32

468 83 3
                                    

***

Ruang pertemuannya berupa sebuah ruangan besar dengan empat pasang meja dan kursi. Masing-masing mejanya cukup untuk empat orang, dengan gagang kokoh untuk menggantungkan borgol di sisinya, meja kursinya berbahan besi berat, yang Lisa rasa mustahil untuk bisa diangkat. Seunghyun menarik kursi untuk Lisa setelah mereka masuk, mempersilahkan gadis itu untuk duduk di sebrang gagang besi.

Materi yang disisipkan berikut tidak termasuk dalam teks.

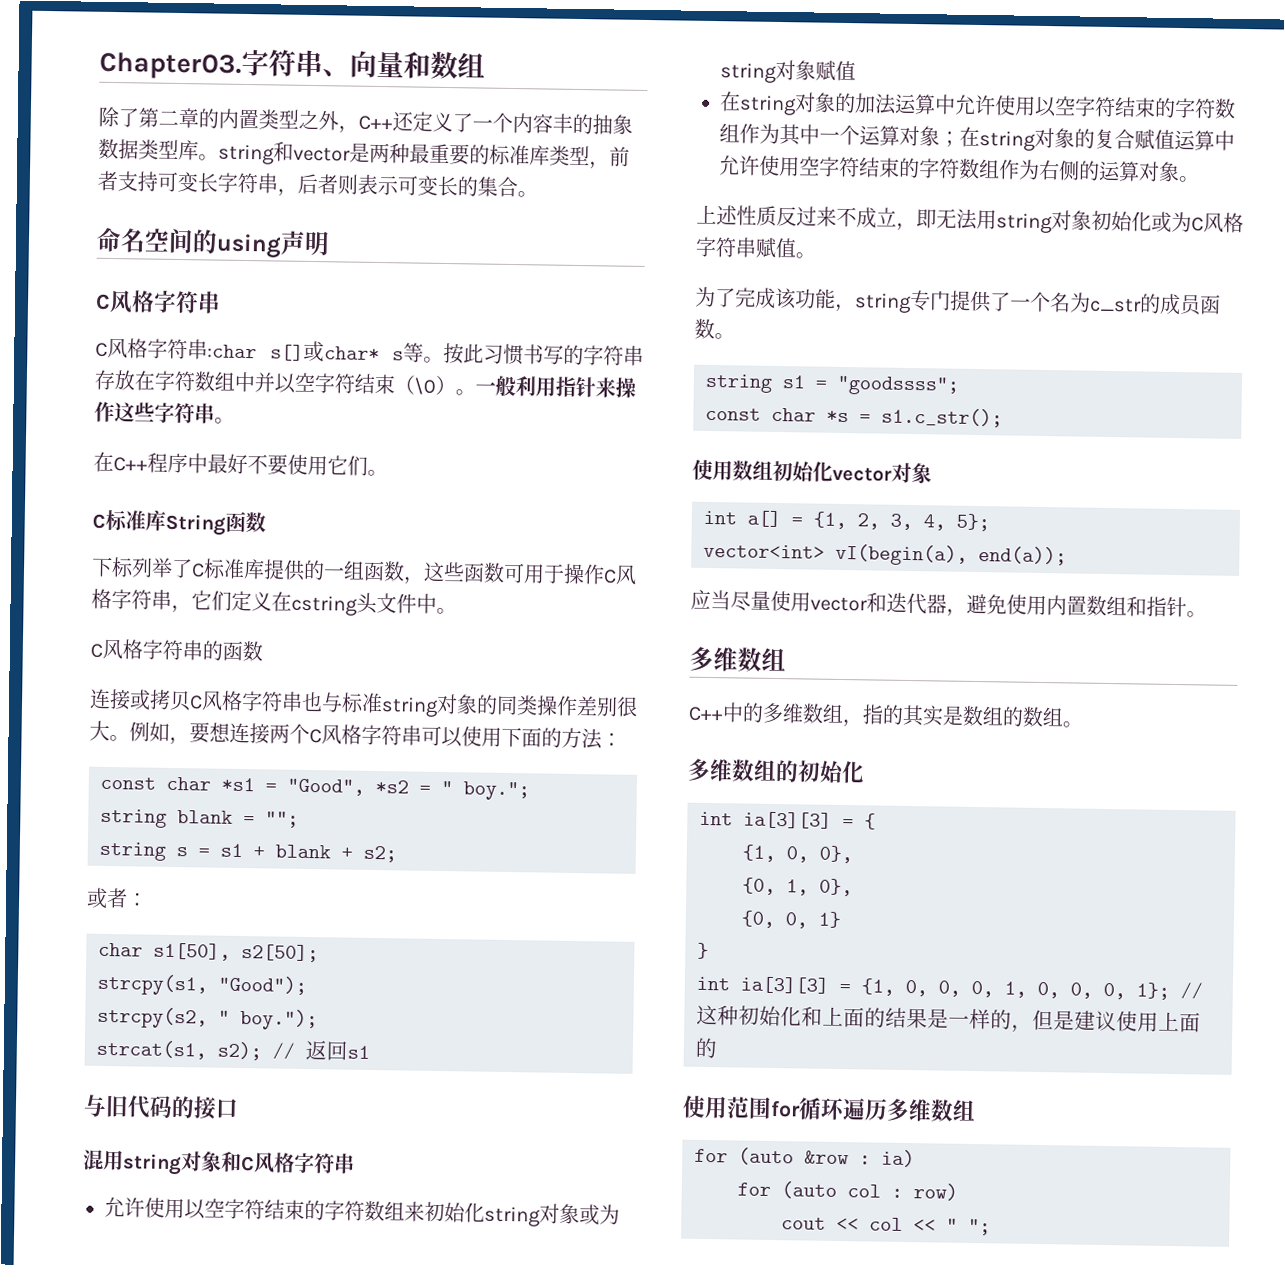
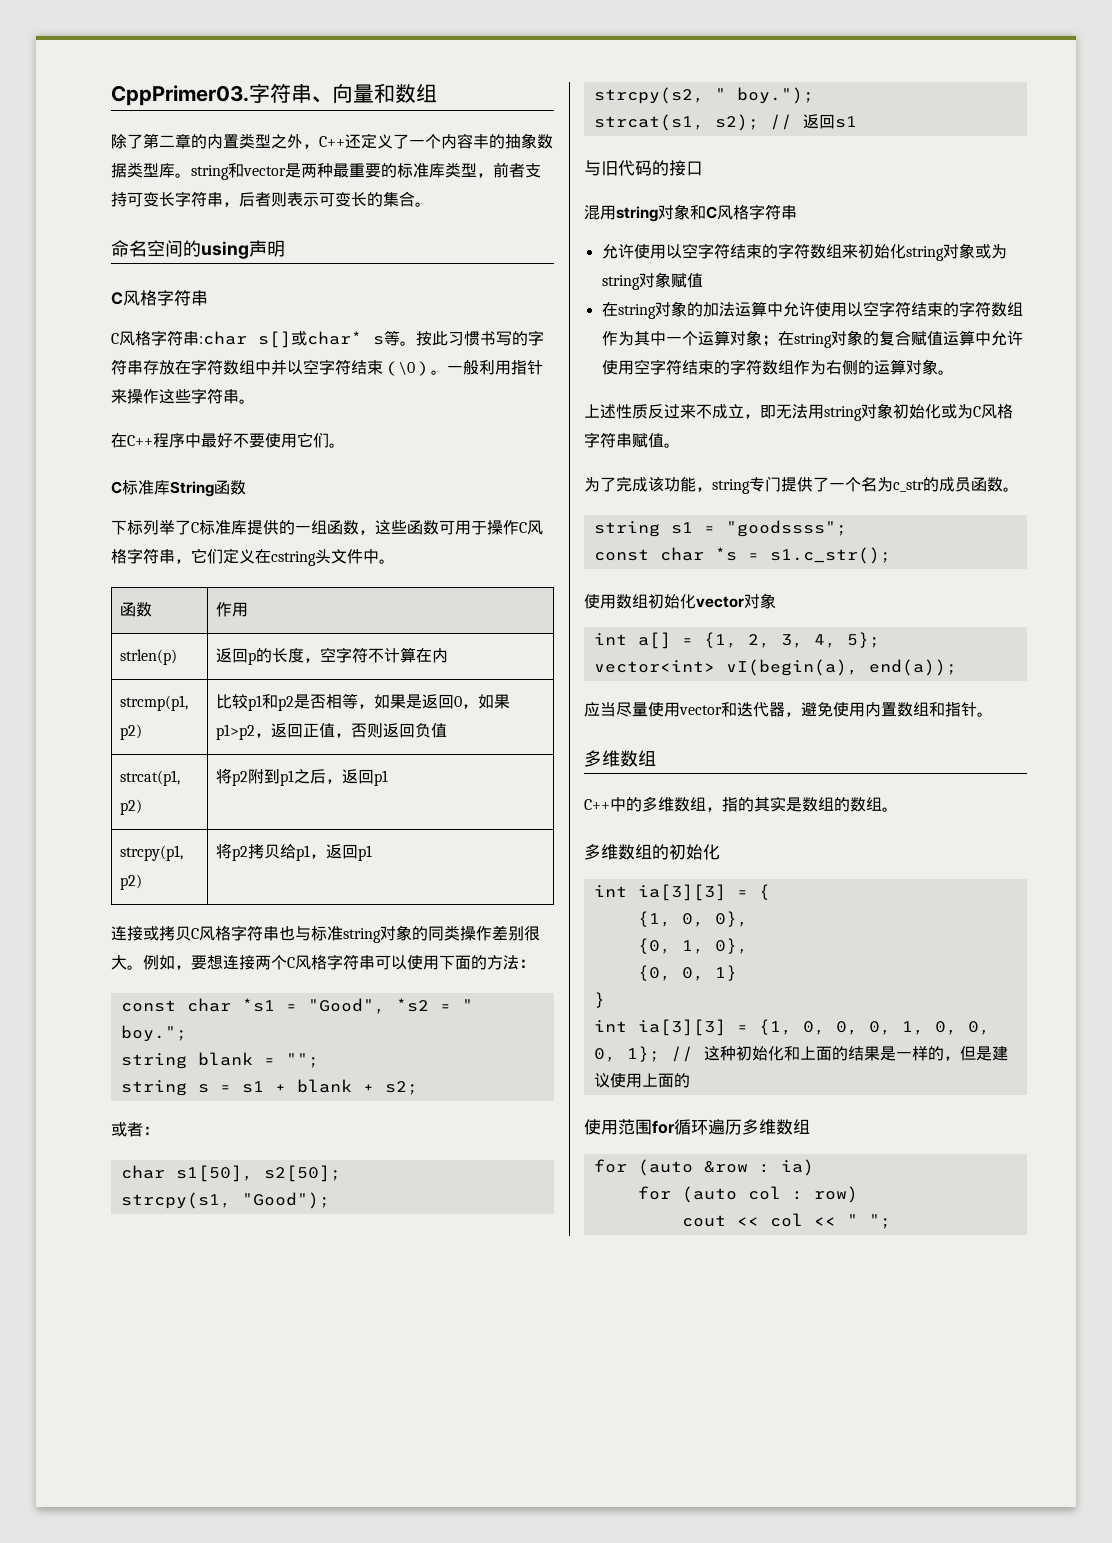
[99,51,242,80] Chapter03. -> [111,85,249,106] CppPrimer03.
[90,638,263,662] // C风格字符串的函数 -> [119,602,152,617] [215,602,248,617] [119,649,177,665] [215,647,448,665] [119,695,188,711] [119,724,142,740] [215,693,510,711] [215,723,447,740] [119,770,180,786] [119,799,142,815] [215,768,388,786] [119,845,183,861] [119,874,142,890] [215,843,372,861] // 函数 | 作用 // strlen(p) | 返回p的长度，空字符不计算在内 // strcmp(p1, p2) | 比较p1和p2是否相等，如果是返回0，如果p1>p2，返回正值，否则返回负值 // strcat(p1, p2) | 将p2附到p1之后，返回p1 // strcpy(p1, p2) | 将p2拷贝给p1，返回p1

"Tolong jangan memprovokasinya," pinta Seunghyun. "Tapi meskipun kau tidak sengaja melakukannya, jangan khawatir karena aku dan beberapa petugas di luar pasti akan melindungimu," susulnya, pada gadis yang kelihatan gugup di sebelahnya.

Tidak, Seunghyun salah. Lisa tidak gugup karena merasa terancam di dalam sana. Ia gugup, karena apa yang dibawanya. Sebentar mereka menunggu, sampai pintu terbuka dan tiga pria melangkah masuk. Ten berdiri di tengah dan ada dua sipir di sisinya. Seorang membuka dan menahan pintunya, sedang seorang lainnya mengantar Ten sampai ke meja, juga memasang borgol ke gagangnya di meja. .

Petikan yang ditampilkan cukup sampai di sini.